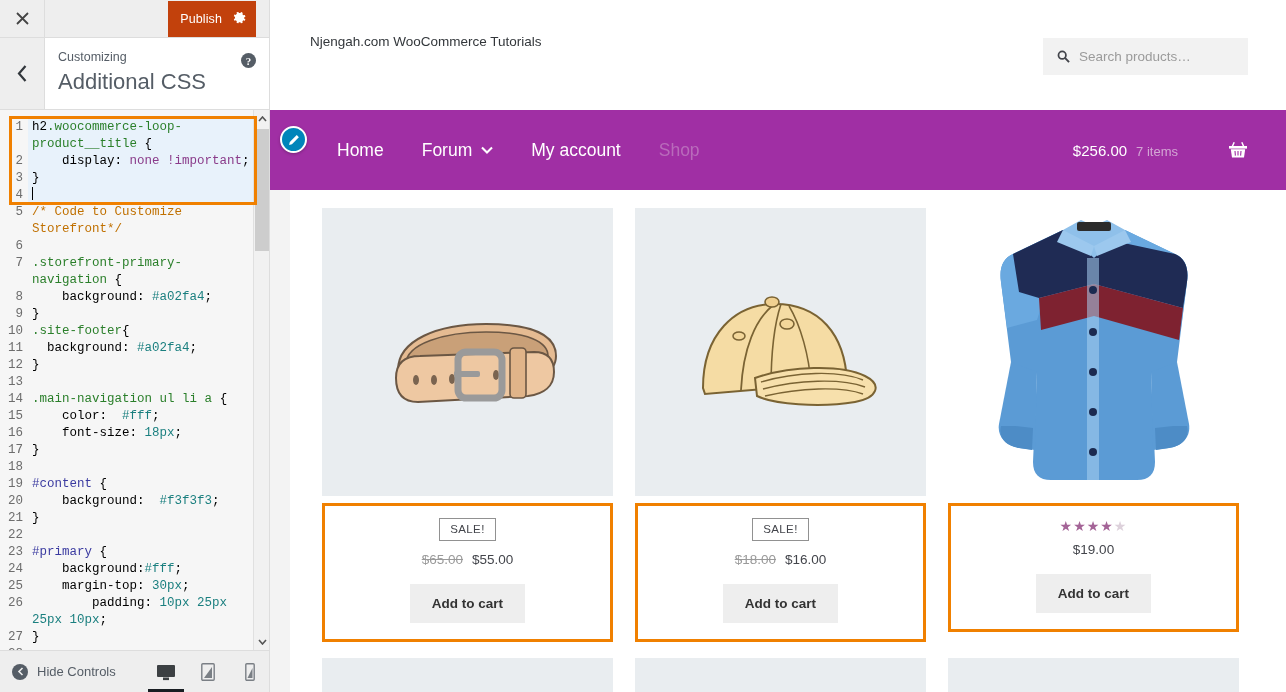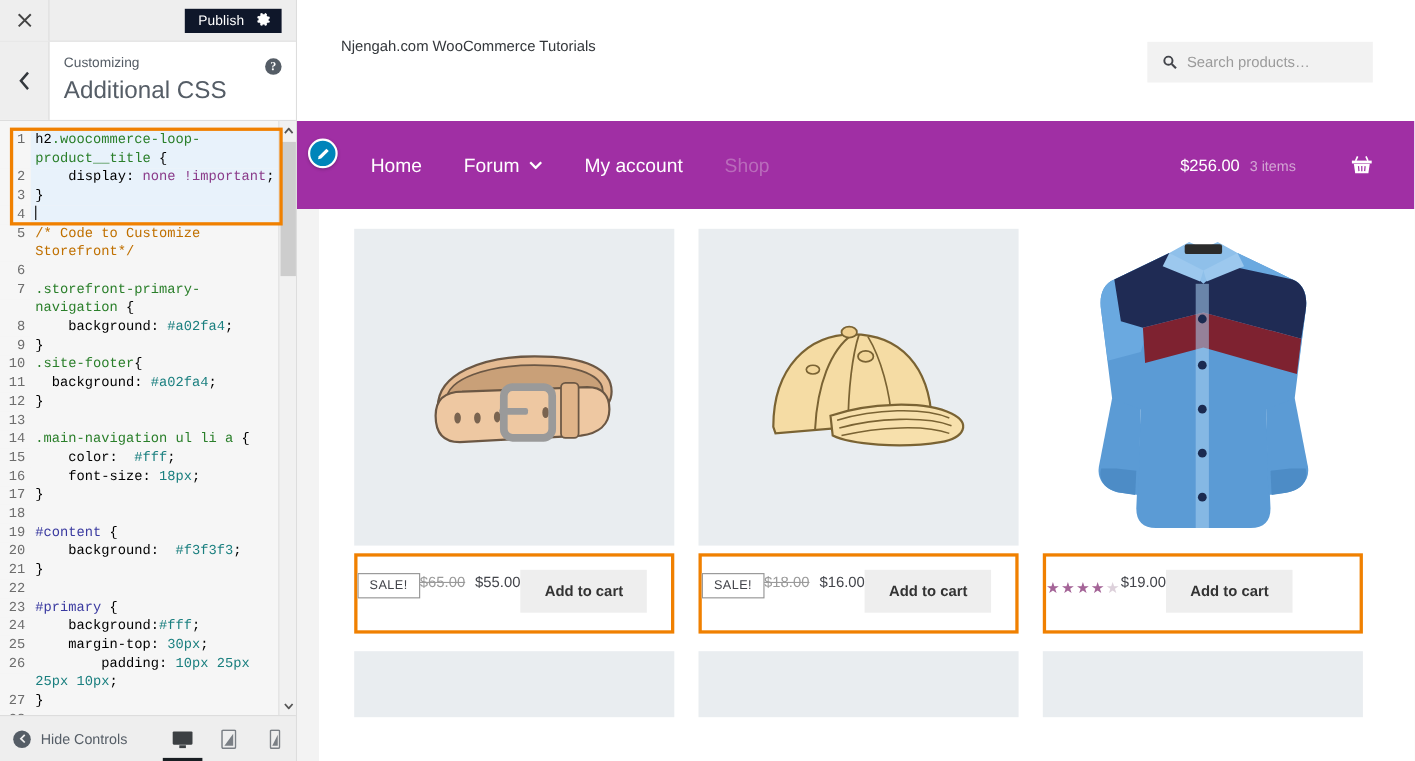--- a/index.html
+++ b/index.html
@@ -25,22 +25,22 @@
     background: #eeeeee; border-bottom: 1px solid #dddddd;
   }
   .cz-close {
     width: 45px; display: flex; align-items: center; justify-content: center;
     background: #eeeeee; border-right: 1px solid #dddddd;
     color: #444; font-size: 17px; cursor: pointer;
   }
   .cz-topbar-spacer { flex: 1; }
   .cz-publish-wrap { display: flex; align-items: center; padding-right: 13px; }
   .cz-publish {
-    background: #0f172a; color: #fff; border: none;
-    height: 22px; padding: 0 9px 0 12px;
+    background: #c2410c; color: #fff; border: none;
+    height: 36px; padding: 0 9px 0 12px;
     font-size: 12.5px; font-family: "Liberation Sans", sans-serif;
     display: flex; align-items: center; gap: 11px; cursor: pointer;
     letter-spacing: .1px;
   }
   .cz-gear { font-size: 13px; line-height: 1; }
 
   .cz-header {
     height: 72px; display: flex; background: #fff;
     border-bottom: 1px solid #dddddd;
   }
@@ -190,21 +190,21 @@
   }
   .product { flex: 1; display: flex; flex-direction: column; align-items: center; }
   .thumb {
     width: 100%; height: 288px; background: #e9edf0;
     display: flex; align-items: center; justify-content: center;
     position: relative; overflow: hidden;
   }
   .meta {
     width: 100%; margin-top: 7px; border: 3px solid #f08000;
     padding: 12px 0 16px 0;
-    display: flex; flex-direction: row; align-items: center;
+    display: flex; flex-direction: column; align-items: center;
   }
   .sale-badge {
     border: 1px solid #919191; color: #43454b; background:#fff;
     font-size: 11.5px; padding: 4px 10px 5px 10px; letter-spacing: .4px;
     margin-bottom: 11px;
   }
   .stars { color: #a46497; font-size: 14px; letter-spacing: 1px; margin-bottom: 8px; }
   .stars .off { color: #ddd1db; }
   .price-row { font-size: 13.5px; color: #43454b; display: flex; gap: 9px; align-items: baseline; margin-bottom: 17px;}
   .price-old { text-decoration: line-through; color: #9a9a9a; }
@@ -458,21 +458,21 @@
         <div class="nav-link">
           <span>My account</span>
         </div>
         <div class="nav-link current">
           <span>Shop</span>
         </div>
       </div>
       <div class="cart-area">
         <div class="cart-amount">
           <span>$256.00</span>
-          <span class="cart-count">3 items</span>
+          <span class="cart-count">7 items</span>
         </div>
         <span class="basket-icon">
           <svg width="20" height="18" viewBox="0 0 20 18" aria-hidden="true">
             <path d="M6.2 1.2 L4.4 5.2 M13.8 1.2 L15.6 5.2" stroke="#fff" stroke-width="1.5" fill="none"></path>
             <rect x="1" y="5" width="18" height="2.6" fill="#fff"></rect>
             <path d="M2.8 8.2 L4 16.4 L16 16.4 L17.2 8.2 Z" fill="#fff"></path>
             <path d="M7 10 L7.4 14.6 M10 10 L10 14.6 M13 10 L12.6 14.6" stroke="#a02fa4" stroke-width="1.1" fill="none"></path>
           </svg>
         </span>
       </div>

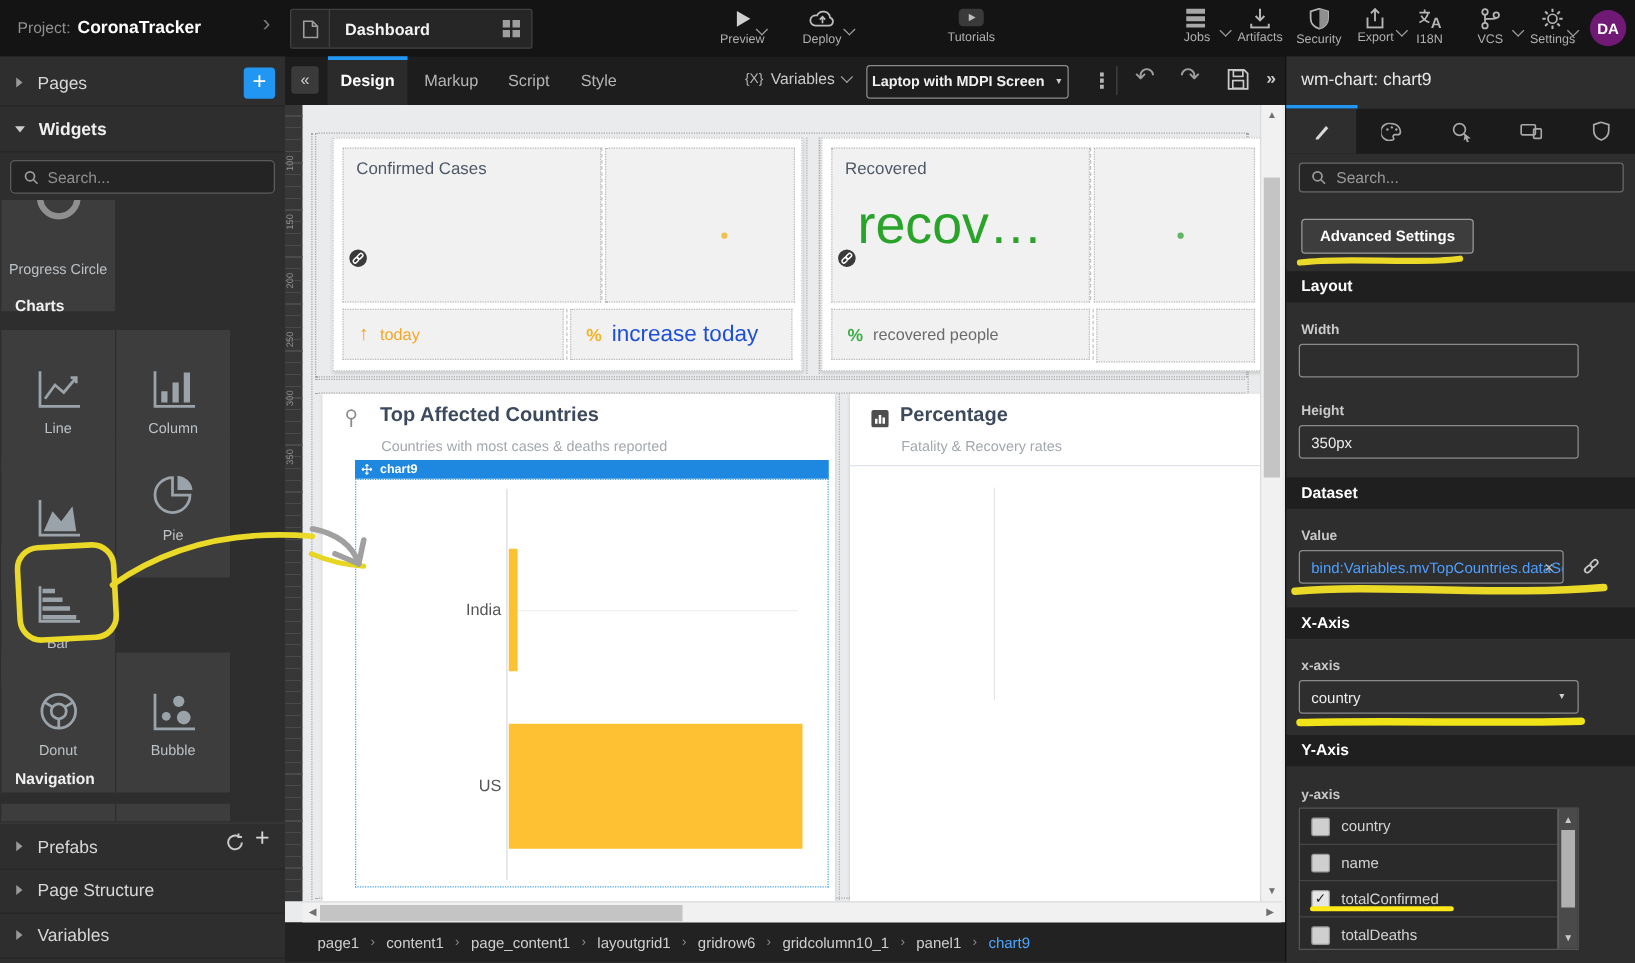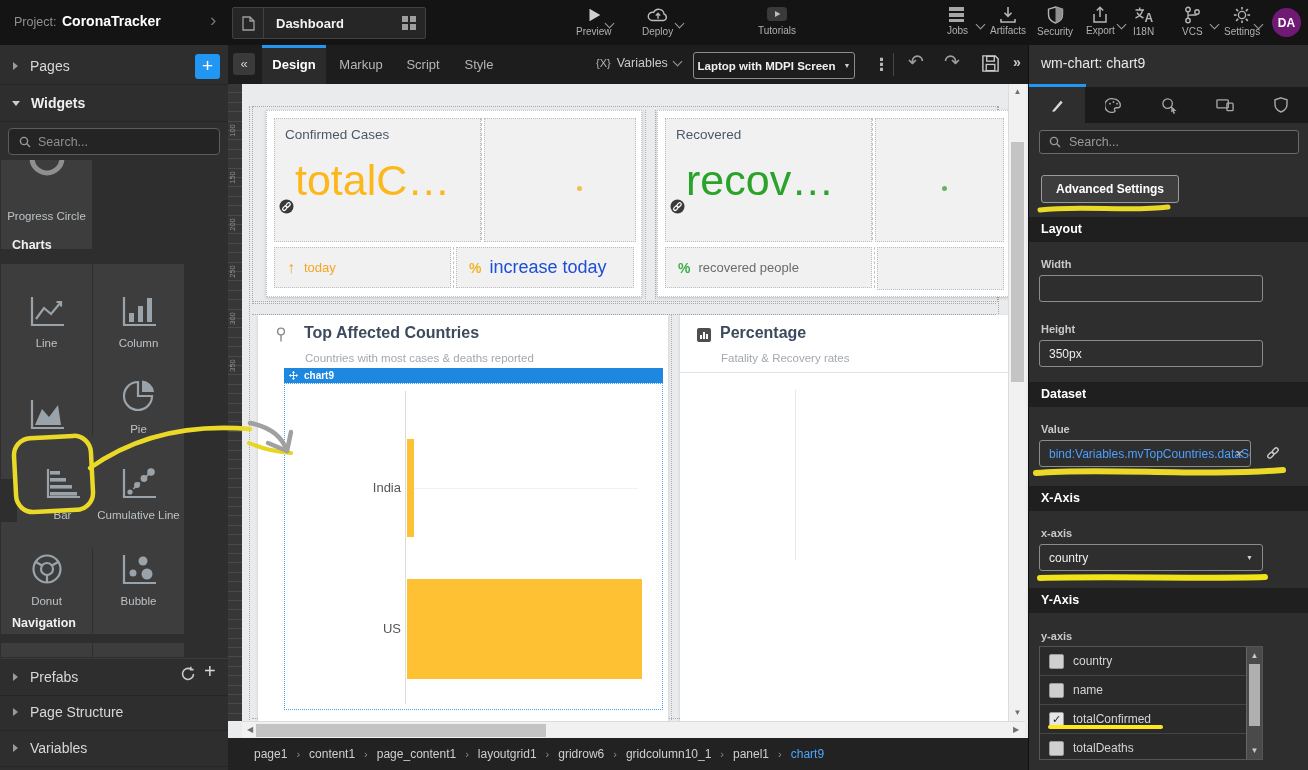--- a/index.html
+++ b/index.html
@@ -224,40 +224,29 @@
         </svg>
       <span class="tlabel">Area</span>
     </div>
     <div class="tile" style="left:93px;top:305px;">
       <svg width="44" height="38" viewBox="0 0 44 38">
           <path d="M21 3 A14 14 0 1 0 35 17 L21 17 Z" fill="none" stroke="#9aa3a9" stroke-width="2.2"></path>
           <path d="M25 13 V1.5 A13 13 0 0 1 37 13 Z" fill="#9aa3a9"></path>
         </svg>
       <span class="tlabel">Pie</span>
     </div>
-    <div class="tile" style="left:17px;top:391px;">
+    <div class="tile" style="left:1px;top:391px;">
       <svg width="44" height="38" viewBox="0 0 44 38">
           <path d="M7 4 V32 H39" fill="none" stroke="#9aa3a9" stroke-width="2.2"></path>
           <rect x="9" y="6" width="10" height="3.6" fill="#9aa3a9"></rect>
           <rect x="9" y="13" width="16" height="3.6" fill="#9aa3a9"></rect>
           <rect x="9" y="20" width="22" height="3.6" fill="#9aa3a9"></rect>
           <rect x="9" y="27" width="27" height="3.6" fill="#9aa3a9"></rect>
         </svg>
       <span class="tlabel">Bar</span>
-    </div>
-    <div class="tile" style="left:93px;top:391px;">
-      <svg width="44" height="38" viewBox="0 0 44 38">
-          <path d="M7 4 V32 H39" fill="none" stroke="#9aa3a9" stroke-width="2.2"></path>
-          <line x1="12" y1="28" x2="34" y2="7" stroke="#9aa3a9" stroke-width="1.6" stroke-dasharray="3 3"></line>
-          <circle cx="13" cy="27" r="2.6" fill="#9aa3a9"></circle>
-          <circle cx="20" cy="20" r="3" fill="#9aa3a9"></circle>
-          <circle cx="27" cy="13.5" r="3.4" fill="#9aa3a9"></circle>
-          <circle cx="34" cy="7" r="3.8" fill="#9aa3a9"></circle>
-        </svg>
-      <span class="tlabel">Cumulative Line</span>
     </div>
     <div class="tile" style="left:1px;top:477px;">
       <svg width="44" height="38" viewBox="0 0 44 38">
           <circle cx="22" cy="18" r="13.5" fill="none" stroke="#9aa3a9" stroke-width="2.2"></circle>
           <circle cx="22" cy="18" r="6" fill="none" stroke="#9aa3a9" stroke-width="2.2"></circle>
           <line x1="22" y1="24" x2="22" y2="31.5" stroke="#9aa3a9" stroke-width="2.2"></line>
           <line x1="27" y1="14.5" x2="34" y2="10.5" stroke="#9aa3a9" stroke-width="2.2"></line>
           <line x1="17" y1="14.5" x2="10" y2="10.5" stroke="#9aa3a9" stroke-width="2.2"></line>
         </svg>
       <span class="tlabel">Donut</span>
@@ -353,21 +342,20 @@
         <span class="a" style="left:10px;top:8px;color:#4c5866;font-size:13.5px;">Confirmed Cases</span>
         <span class="a" style="left:4px;top:80px;">
           <svg width="15" height="15" viewBox="0 0 15 15">
               <circle cx="7.5" cy="7.5" r="7" fill="#3a3a3a"></circle>
               <g stroke="#fff" stroke-width="1.2" fill="none" transform="rotate(-45 7.5 7.5)">
                 <rect x="2.6" y="6" width="5" height="3" rx="1.5"></rect>
                 <rect x="7.2" y="6" width="5" height="3" rx="1.5"></rect>
               </g>
             </svg>
         </span>
-        <span class="a" style="left:20px;top:37px;color:#fcb81a;font-size:43px;">totalC…</span>
       </div>
       <div class="a" style="left:214px;top:7px;width:1px;height:122px;border-left:1px dashed #c4c4c4;"></div>
       <div class="a cellg" style="left:217px;top:7px;width:150px;height:122px;">
         <span class="a" style="left:92px;top:67px;width:5px;height:5px;border-radius:50%;background:#f0c050;"></span>
       </div>
       <div class="a cellg" style="left:7px;top:136px;width:177px;height:41px;display:flex;align-items:center;gap:9px;padding-left:12px;box-sizing:border-box;">
         <span style="color:#f5a623;font-size:16px;font-weight:bold;">↑</span>
         <span style="color:#f5a623;font-size:13px;">today</span>
       </div>
       <div class="a" style="left:186px;top:136px;width:1px;height:41px;border-left:1px dashed #c4c4c4;"></div>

▬▬▬▬▬▬▬▬▬▬

Look over the records above and say, with no extra words, how many lines include "dashed".

2